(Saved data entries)
=-=-=
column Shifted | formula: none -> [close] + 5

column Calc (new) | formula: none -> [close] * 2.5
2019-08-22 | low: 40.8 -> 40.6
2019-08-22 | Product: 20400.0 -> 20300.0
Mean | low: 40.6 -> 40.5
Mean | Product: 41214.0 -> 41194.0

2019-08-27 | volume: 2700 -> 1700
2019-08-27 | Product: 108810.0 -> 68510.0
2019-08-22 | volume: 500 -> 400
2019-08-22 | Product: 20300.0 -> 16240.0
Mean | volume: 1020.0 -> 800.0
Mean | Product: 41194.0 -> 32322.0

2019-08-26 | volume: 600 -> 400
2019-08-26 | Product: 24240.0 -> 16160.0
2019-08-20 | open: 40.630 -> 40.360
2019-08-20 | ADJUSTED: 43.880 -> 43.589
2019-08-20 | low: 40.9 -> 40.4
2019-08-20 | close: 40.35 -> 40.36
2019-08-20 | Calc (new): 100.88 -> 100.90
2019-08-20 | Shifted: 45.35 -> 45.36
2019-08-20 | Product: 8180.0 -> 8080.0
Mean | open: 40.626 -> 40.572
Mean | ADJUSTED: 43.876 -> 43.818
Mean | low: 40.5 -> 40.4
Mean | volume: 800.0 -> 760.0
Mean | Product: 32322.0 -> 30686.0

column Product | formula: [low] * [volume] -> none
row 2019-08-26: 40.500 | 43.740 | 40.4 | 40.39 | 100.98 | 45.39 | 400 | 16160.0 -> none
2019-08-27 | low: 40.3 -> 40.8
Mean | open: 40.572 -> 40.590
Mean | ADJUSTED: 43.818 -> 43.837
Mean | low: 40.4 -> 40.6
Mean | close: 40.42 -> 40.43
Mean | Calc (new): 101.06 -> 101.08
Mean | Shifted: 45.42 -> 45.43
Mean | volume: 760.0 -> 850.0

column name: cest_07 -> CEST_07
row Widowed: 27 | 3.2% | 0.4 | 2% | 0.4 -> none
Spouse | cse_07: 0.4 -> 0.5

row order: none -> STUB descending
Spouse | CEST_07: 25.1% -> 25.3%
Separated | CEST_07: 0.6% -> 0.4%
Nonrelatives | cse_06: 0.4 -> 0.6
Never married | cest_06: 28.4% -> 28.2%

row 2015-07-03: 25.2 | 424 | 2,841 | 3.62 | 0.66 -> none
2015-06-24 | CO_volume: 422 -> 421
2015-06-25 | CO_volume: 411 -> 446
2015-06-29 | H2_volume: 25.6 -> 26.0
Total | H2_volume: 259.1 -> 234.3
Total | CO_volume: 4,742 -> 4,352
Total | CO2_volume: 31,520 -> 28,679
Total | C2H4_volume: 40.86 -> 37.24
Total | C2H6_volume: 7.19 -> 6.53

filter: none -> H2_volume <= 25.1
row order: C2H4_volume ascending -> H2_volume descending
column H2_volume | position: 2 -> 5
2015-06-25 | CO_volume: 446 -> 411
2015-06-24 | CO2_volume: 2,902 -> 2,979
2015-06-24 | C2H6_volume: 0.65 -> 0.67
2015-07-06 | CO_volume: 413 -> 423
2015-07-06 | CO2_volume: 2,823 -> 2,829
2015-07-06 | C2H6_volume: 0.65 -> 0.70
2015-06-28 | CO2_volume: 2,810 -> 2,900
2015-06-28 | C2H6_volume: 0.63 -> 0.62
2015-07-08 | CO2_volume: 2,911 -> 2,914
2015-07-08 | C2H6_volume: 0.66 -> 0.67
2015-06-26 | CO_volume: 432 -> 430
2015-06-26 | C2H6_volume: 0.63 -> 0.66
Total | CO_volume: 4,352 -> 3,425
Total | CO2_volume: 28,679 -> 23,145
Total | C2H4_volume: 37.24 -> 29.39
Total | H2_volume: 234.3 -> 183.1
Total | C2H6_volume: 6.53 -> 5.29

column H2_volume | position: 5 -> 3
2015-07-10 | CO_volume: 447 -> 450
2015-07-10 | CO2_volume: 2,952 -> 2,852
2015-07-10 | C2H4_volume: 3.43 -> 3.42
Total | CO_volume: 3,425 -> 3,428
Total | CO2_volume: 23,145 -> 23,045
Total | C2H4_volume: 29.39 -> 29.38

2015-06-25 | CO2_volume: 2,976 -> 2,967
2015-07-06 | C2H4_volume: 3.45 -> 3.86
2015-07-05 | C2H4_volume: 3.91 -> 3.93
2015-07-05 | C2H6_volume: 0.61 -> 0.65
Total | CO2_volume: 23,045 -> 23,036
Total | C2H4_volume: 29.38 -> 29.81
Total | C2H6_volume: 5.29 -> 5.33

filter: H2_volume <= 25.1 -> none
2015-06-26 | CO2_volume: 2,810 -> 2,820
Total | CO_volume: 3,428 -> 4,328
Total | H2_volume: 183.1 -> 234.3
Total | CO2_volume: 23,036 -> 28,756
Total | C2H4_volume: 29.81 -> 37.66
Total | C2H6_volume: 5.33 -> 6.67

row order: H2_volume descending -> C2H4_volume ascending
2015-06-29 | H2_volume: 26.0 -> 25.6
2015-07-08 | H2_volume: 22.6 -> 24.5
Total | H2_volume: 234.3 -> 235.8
=-=-=
Task item
A word-for-word copy of all the entries above is required.

Written answer
column Shifted | formula: none -> [close] + 5

column Calc (new) | formula: none -> [close] * 2.5
2019-08-22 | low: 40.8 -> 40.6
2019-08-22 | Product: 20400.0 -> 20300.0
Mean | low: 40.6 -> 40.5
Mean | Product: 41214.0 -> 41194.0

2019-08-27 | volume: 2700 -> 1700
2019-08-27 | Product: 108810.0 -> 68510.0
2019-08-22 | volume: 500 -> 400
2019-08-22 | Product: 20300.0 -> 16240.0
Mean | volume: 1020.0 -> 800.0
Mean | Product: 41194.0 -> 32322.0

2019-08-26 | volume: 600 -> 400
2019-08-26 | Product: 24240.0 -> 16160.0
2019-08-20 | open: 40.630 -> 40.360
2019-08-20 | ADJUSTED: 43.880 -> 43.589
2019-08-20 | low: 40.9 -> 40.4
2019-08-20 | close: 40.35 -> 40.36
2019-08-20 | Calc (new): 100.88 -> 100.90
2019-08-20 | Shifted: 45.35 -> 45.36
2019-08-20 | Product: 8180.0 -> 8080.0
Mean | open: 40.626 -> 40.572
Mean | ADJUSTED: 43.876 -> 43.818
Mean | low: 40.5 -> 40.4
Mean | volume: 800.0 -> 760.0
Mean | Product: 32322.0 -> 30686.0

column Product | formula: [low] * [volume] -> none
row 2019-08-26: 40.500 | 43.740 | 40.4 | 40.39 | 100.98 | 45.39 | 400 | 16160.0 -> none
2019-08-27 | low: 40.3 -> 40.8
Mean | open: 40.572 -> 40.590
Mean | ADJUSTED: 43.818 -> 43.837
Mean | low: 40.4 -> 40.6
Mean | close: 40.42 -> 40.43
Mean | Calc (new): 101.06 -> 101.08
Mean | Shifted: 45.42 -> 45.43
Mean | volume: 760.0 -> 850.0

column name: cest_07 -> CEST_07
row Widowed: 27 | 3.2% | 0.4 | 2% | 0.4 -> none
Spouse | cse_07: 0.4 -> 0.5

row order: none -> STUB descending
Spouse | CEST_07: 25.1% -> 25.3%
Separated | CEST_07: 0.6% -> 0.4%
Nonrelatives | cse_06: 0.4 -> 0.6
Never married | cest_06: 28.4% -> 28.2%

row 2015-07-03: 25.2 | 424 | 2,841 | 3.62 | 0.66 -> none
2015-06-24 | CO_volume: 422 -> 421
2015-06-25 | CO_volume: 411 -> 446
2015-06-29 | H2_volume: 25.6 -> 26.0
Total | H2_volume: 259.1 -> 234.3
Total | CO_volume: 4,742 -> 4,352
Total | CO2_volume: 31,520 -> 28,679
Total | C2H4_volume: 40.86 -> 37.24
Total | C2H6_volume: 7.19 -> 6.53

filter: none -> H2_volume <= 25.1
row order: C2H4_volume ascending -> H2_volume descending
column H2_volume | position: 2 -> 5
2015-06-25 | CO_volume: 446 -> 411
2015-06-24 | CO2_volume: 2,902 -> 2,979
2015-06-24 | C2H6_volume: 0.65 -> 0.67
2015-07-06 | CO_volume: 413 -> 423
2015-07-06 | CO2_volume: 2,823 -> 2,829
2015-07-06 | C2H6_volume: 0.65 -> 0.70
2015-06-28 | CO2_volume: 2,810 -> 2,900
2015-06-28 | C2H6_volume: 0.63 -> 0.62
2015-07-08 | CO2_volume: 2,911 -> 2,914
2015-07-08 | C2H6_volume: 0.66 -> 0.67
2015-06-26 | CO_volume: 432 -> 430
2015-06-26 | C2H6_volume: 0.63 -> 0.66
Total | CO_volume: 4,352 -> 3,425
Total | CO2_volume: 28,679 -> 23,145
Total | C2H4_volume: 37.24 -> 29.39
Total | H2_volume: 234.3 -> 183.1
Total | C2H6_volume: 6.53 -> 5.29

column H2_volume | position: 5 -> 3
2015-07-10 | CO_volume: 447 -> 450
2015-07-10 | CO2_volume: 2,952 -> 2,852
2015-07-10 | C2H4_volume: 3.43 -> 3.42
Total | CO_volume: 3,425 -> 3,428
Total | CO2_volume: 23,145 -> 23,045
Total | C2H4_volume: 29.39 -> 29.38

2015-06-25 | CO2_volume: 2,976 -> 2,967
2015-07-06 | C2H4_volume: 3.45 -> 3.86
2015-07-05 | C2H4_volume: 3.91 -> 3.93
2015-07-05 | C2H6_volume: 0.61 -> 0.65
Total | CO2_volume: 23,045 -> 23,036
Total | C2H4_volume: 29.38 -> 29.81
Total | C2H6_volume: 5.29 -> 5.33

filter: H2_volume <= 25.1 -> none
2015-06-26 | CO2_volume: 2,810 -> 2,820
Total | CO_volume: 3,428 -> 4,328
Total | H2_volume: 183.1 -> 234.3
Total | CO2_volume: 23,036 -> 28,756
Total | C2H4_volume: 29.81 -> 37.66
Total | C2H6_volume: 5.33 -> 6.67

row order: H2_volume descending -> C2H4_volume ascending
2015-06-29 | H2_volume: 26.0 -> 25.6
2015-07-08 | H2_volume: 22.6 -> 24.5
Total | H2_volume: 234.3 -> 235.8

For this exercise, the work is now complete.